142. WOODWARD, E. M., and JOHN F. HAGEMAN. History of Burlington and Mercer Counties, New Jersey, with Biographical Sketches of Many of their Pioneers and Prominent Men. Philadelphia, 1883. 4to. viii, 888 p. Plates. Original gilt-decorated covers, rebacked with the original gilt-decorated spine retained. Some losses at the top of the mounted spine, but a desirable copy of a county history that is almost never found in the original binding. Modern endpapers. $350.00

The standard history of these two counties.



143. [YOUNG, ARTHUR]. Rural Economy, or Essays on the Practical Parts of Husbandry: Designed to Explain Several of the Most Important Methods of Conducting Farms of Various Kinds ... To which is added, The Rural Socrates.... Burlington: Isaac Neale, 1792. 299, [1] p. Contemporary mottled sheep. Upper hinge beginning to crack, light internal toning, else a very nice copy. $400.00

Felcone, Printing in New Jersey, 1754-1800, 638; Rink 1110; Evans 25061; ESTC W22052.
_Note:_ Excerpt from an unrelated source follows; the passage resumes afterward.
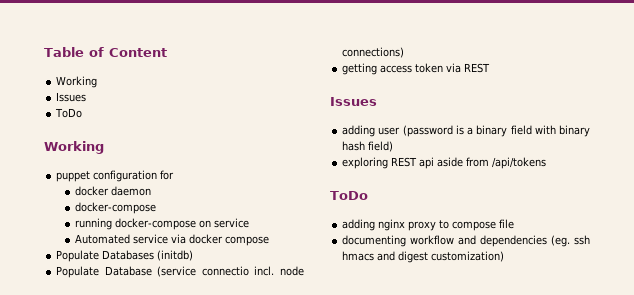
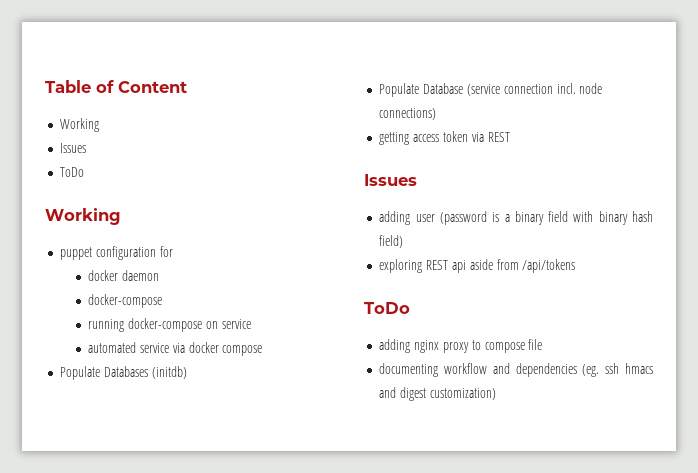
[74,234,130,244] Automated -> [88,342,137,353] automated
[201,266,249,276] connectio -> [503,84,553,94] connection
144. YOUNG, DAVID. The Wonderful History of the Morristown Ghost .... Newark: Benjamin Olds, for the Author, J.C. Totten, printer, 1826. 76 p. Contemporary blue paper-covered boards, linen spine. A bit worn and shaken, some neat repairs to spine covering, the usual foxing. $350.00

The delightful account of the "Morristown ghost." One Ransford Rogers, supposedly a Connecticut schoolmaster but in reality a fraudulent diviner, was brought to Morris County in 1788 because of his professed ability to communicate with spirits. It was the belief of many local residents that, at the outbreak of the Revolution, the Tories in the vicinity of Schooley's Mountain had buried money and other valuables in the hills. After the defeat of Great Britain, many of these Loyalists fled, leaving behind their buried possessions. These treasures were guarded by hobgoblins and apparitions. If the spirits could be dispelled, great riches would be available. Rogers, seeing a perfect opportunity in the gullible local residents, concocted a series of noctural events to reinforce the faith the locals had in his ability to communicate with the spirits. Once he had gained their confidence, he began to extract money from them. Eventually his scheme was discovered, and he was jailed. Released on bail, he fled the area. Young's edition is rewritten from the extremely rare Newark, 1792 original edition, of which only two copies are known, one of which is imperfect. For the real story behind Ransford Rogers and his confidence schemes, see the lengthy account in Felcone, Printing in New Jersey, 1754-1800, 608. Shoemaker 27724.